[DATASET RECORDS]
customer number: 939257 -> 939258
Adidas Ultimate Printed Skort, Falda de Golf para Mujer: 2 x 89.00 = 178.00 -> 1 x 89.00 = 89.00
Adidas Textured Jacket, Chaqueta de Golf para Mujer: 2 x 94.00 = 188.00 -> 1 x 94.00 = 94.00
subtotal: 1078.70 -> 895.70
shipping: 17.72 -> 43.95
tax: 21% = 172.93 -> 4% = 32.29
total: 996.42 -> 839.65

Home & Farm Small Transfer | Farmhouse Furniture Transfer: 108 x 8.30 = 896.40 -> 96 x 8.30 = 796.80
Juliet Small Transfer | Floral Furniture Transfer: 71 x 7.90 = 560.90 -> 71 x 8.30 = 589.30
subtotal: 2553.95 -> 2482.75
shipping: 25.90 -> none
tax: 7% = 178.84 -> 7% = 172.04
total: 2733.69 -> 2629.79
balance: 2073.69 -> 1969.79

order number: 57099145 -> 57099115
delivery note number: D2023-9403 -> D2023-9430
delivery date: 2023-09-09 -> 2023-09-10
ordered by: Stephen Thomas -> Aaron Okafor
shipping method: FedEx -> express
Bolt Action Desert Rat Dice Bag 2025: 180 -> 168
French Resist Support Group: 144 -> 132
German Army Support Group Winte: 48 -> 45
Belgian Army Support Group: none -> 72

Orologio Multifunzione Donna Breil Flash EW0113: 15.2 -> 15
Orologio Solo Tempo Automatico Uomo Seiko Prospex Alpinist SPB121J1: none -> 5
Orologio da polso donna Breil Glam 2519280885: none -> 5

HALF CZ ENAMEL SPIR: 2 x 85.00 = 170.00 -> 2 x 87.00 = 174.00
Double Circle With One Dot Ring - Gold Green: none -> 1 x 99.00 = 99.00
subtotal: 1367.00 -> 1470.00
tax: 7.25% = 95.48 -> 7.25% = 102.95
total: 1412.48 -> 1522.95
[/DATASET RECORDS]
• _REQUIRED WORK_
Each line from the one containing "Adidas Textured Jacket, Chaqueta" to the close of the records must appear in the output exactly, and no other line.

• _RESULT FOR THIS EXERCISE_
Adidas Textured Jacket, Chaqueta de Golf para Mujer: 2 x 94.00 = 188.00 -> 1 x 94.00 = 94.00
subtotal: 1078.70 -> 895.70
shipping: 17.72 -> 43.95
tax: 21% = 172.93 -> 4% = 32.29
total: 996.42 -> 839.65

Home & Farm Small Transfer | Farmhouse Furniture Transfer: 108 x 8.30 = 896.40 -> 96 x 8.30 = 796.80
Juliet Small Transfer | Floral Furniture Transfer: 71 x 7.90 = 560.90 -> 71 x 8.30 = 589.30
subtotal: 2553.95 -> 2482.75
shipping: 25.90 -> none
tax: 7% = 178.84 -> 7% = 172.04
total: 2733.69 -> 2629.79
balance: 2073.69 -> 1969.79

order number: 57099145 -> 57099115
delivery note number: D2023-9403 -> D2023-9430
delivery date: 2023-09-09 -> 2023-09-10
ordered by: Stephen Thomas -> Aaron Okafor
shipping method: FedEx -> express
Bolt Action Desert Rat Dice Bag 2025: 180 -> 168
French Resist Support Group: 144 -> 132
German Army Support Group Winte: 48 -> 45
Belgian Army Support Group: none -> 72

Orologio Multifunzione Donna Breil Flash EW0113: 15.2 -> 15
Orologio Solo Tempo Automatico Uomo Seiko Prospex Alpinist SPB121J1: none -> 5
Orologio da polso donna Breil Glam 2519280885: none -> 5

HALF CZ ENAMEL SPIR: 2 x 85.00 = 170.00 -> 2 x 87.00 = 174.00
Double Circle With One Dot Ring - Gold Green: none -> 1 x 99.00 = 99.00
subtotal: 1367.00 -> 1470.00
tax: 7.25% = 95.48 -> 7.25% = 102.95
total: 1412.48 -> 1522.95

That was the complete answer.